■ **Required action**
Where does the word "none" occur in the entries below? Copy every line that has it.

■ **Data provided**
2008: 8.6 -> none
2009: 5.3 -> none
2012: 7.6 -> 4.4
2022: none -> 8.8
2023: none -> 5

* * *

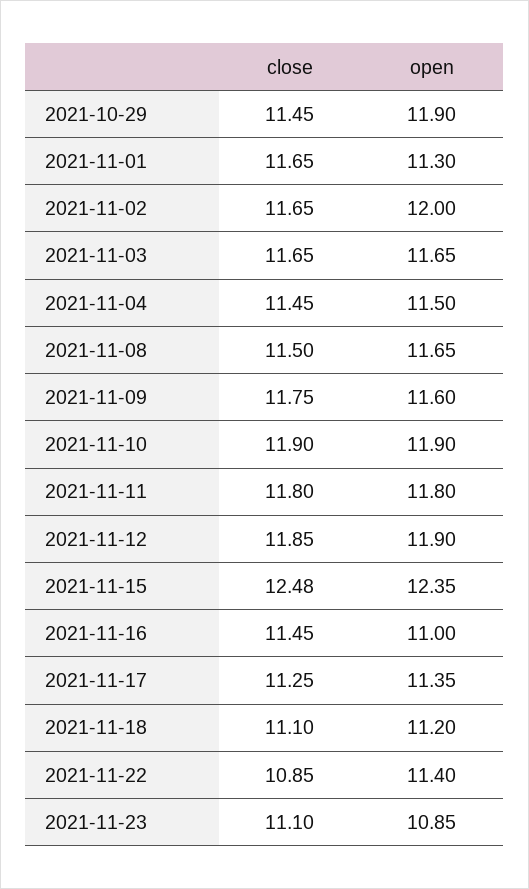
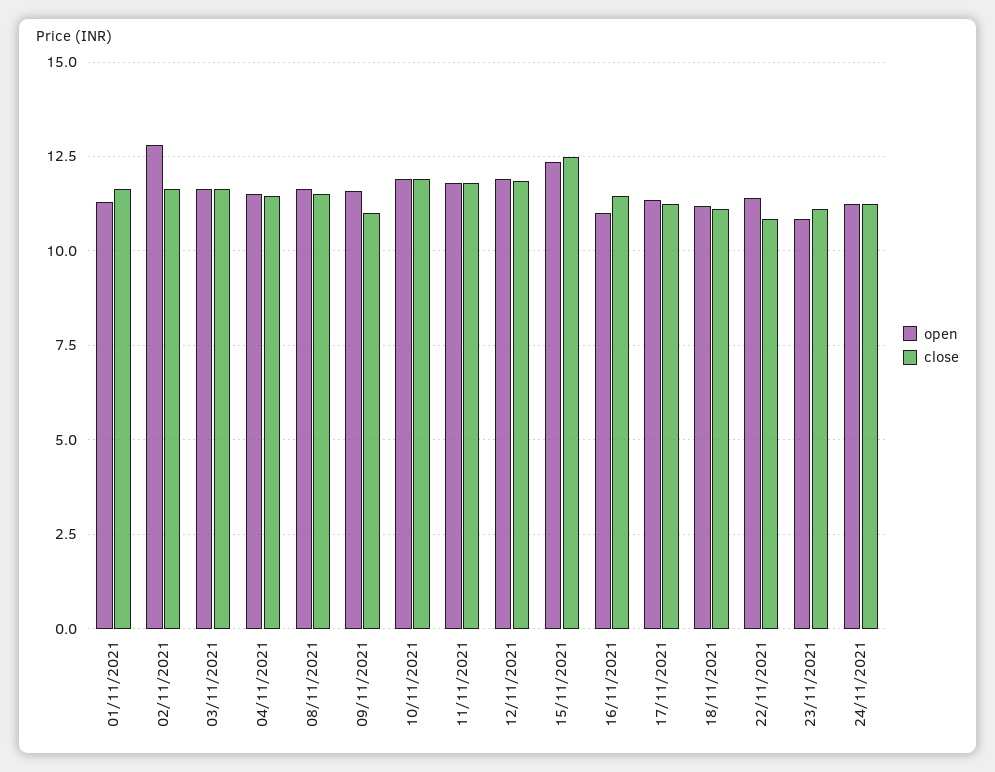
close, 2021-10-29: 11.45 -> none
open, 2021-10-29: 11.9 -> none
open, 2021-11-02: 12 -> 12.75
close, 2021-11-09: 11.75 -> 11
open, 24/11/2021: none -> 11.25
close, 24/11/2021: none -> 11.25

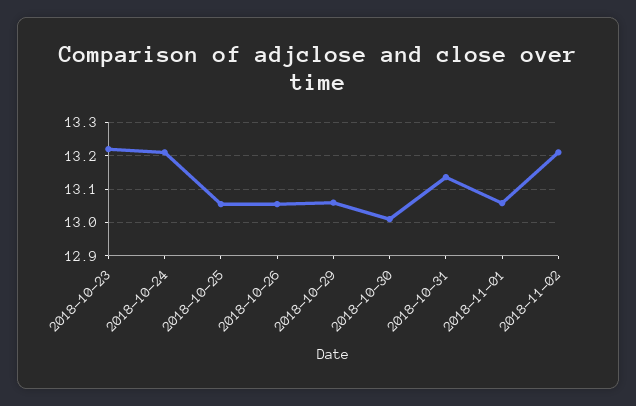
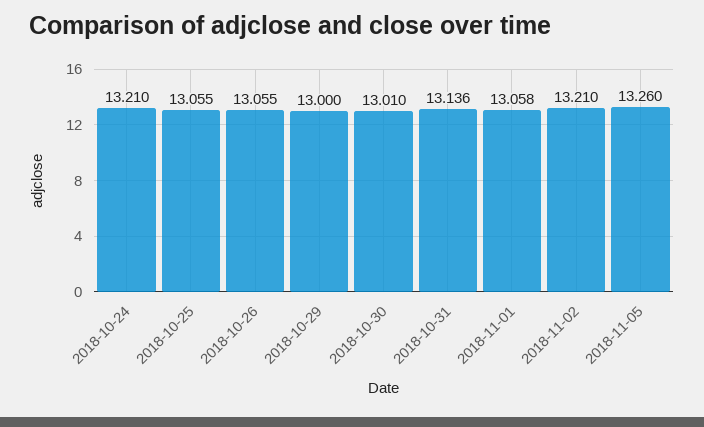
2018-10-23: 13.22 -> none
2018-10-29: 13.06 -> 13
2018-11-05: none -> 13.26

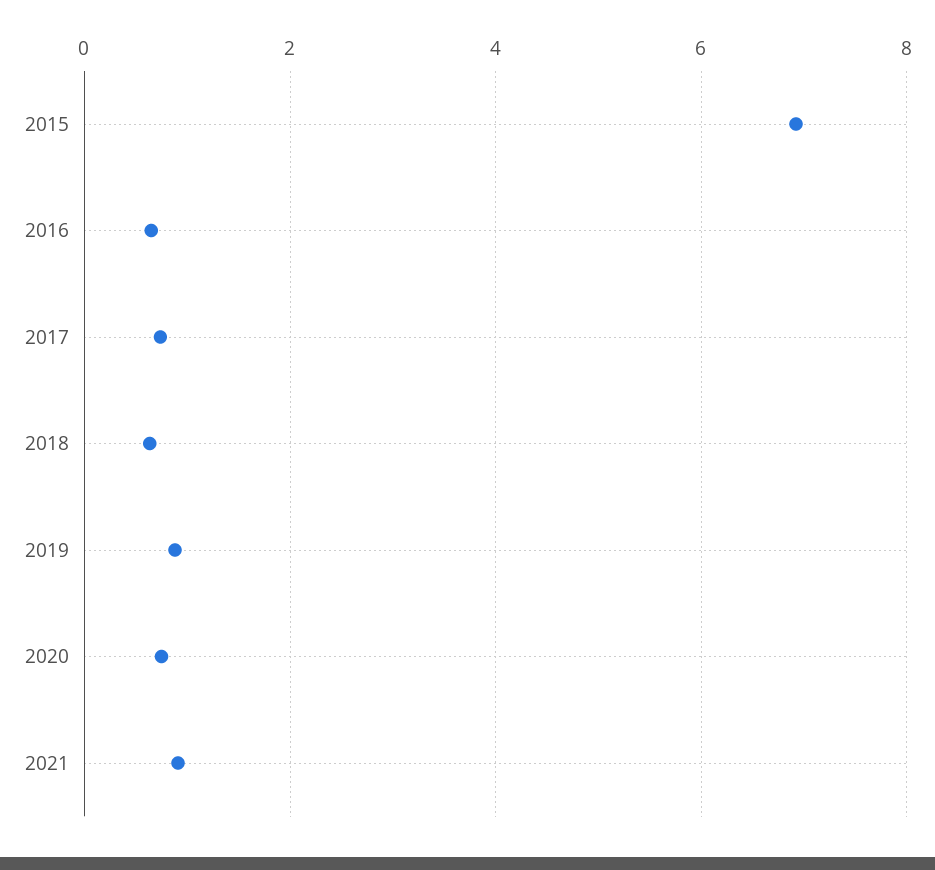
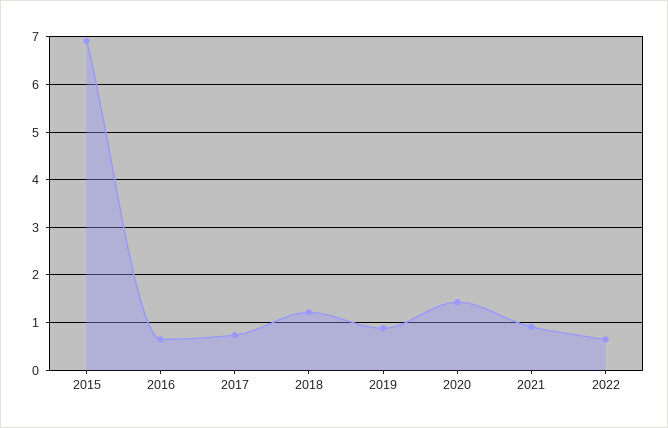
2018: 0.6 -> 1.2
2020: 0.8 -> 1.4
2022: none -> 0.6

--

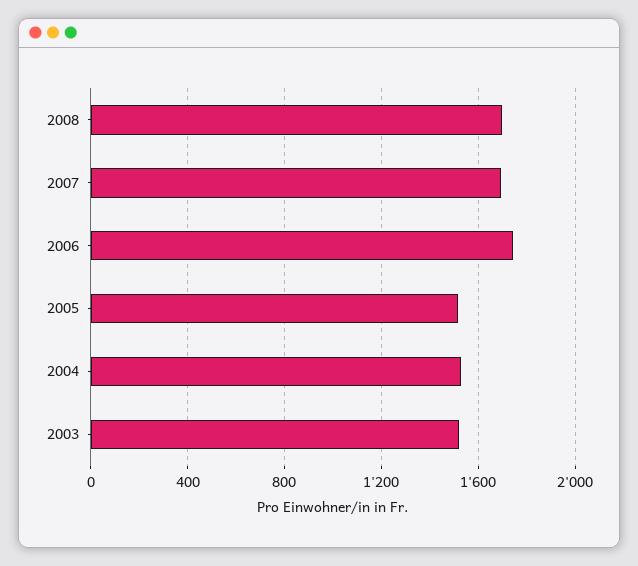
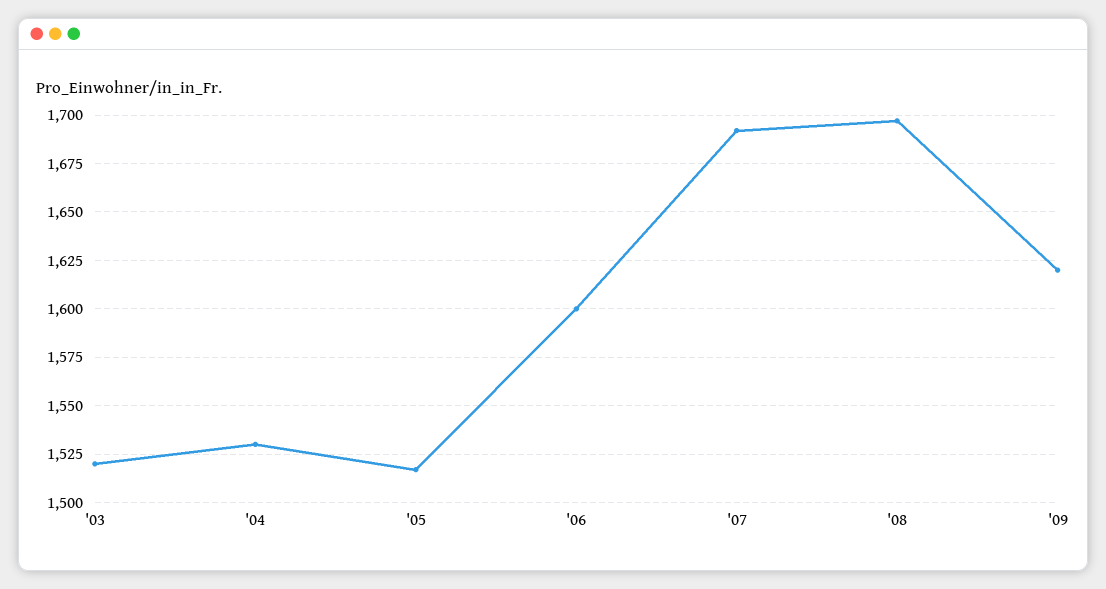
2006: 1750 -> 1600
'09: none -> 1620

■ **Expected answer**
2008: 8.6 -> none
2009: 5.3 -> none
2022: none -> 8.8
2023: none -> 5
close, 2021-10-29: 11.45 -> none
open, 2021-10-29: 11.9 -> none
open, 24/11/2021: none -> 11.25
close, 24/11/2021: none -> 11.25
2018-10-23: 13.22 -> none
2018-11-05: none -> 13.26
2022: none -> 0.6
'09: none -> 1620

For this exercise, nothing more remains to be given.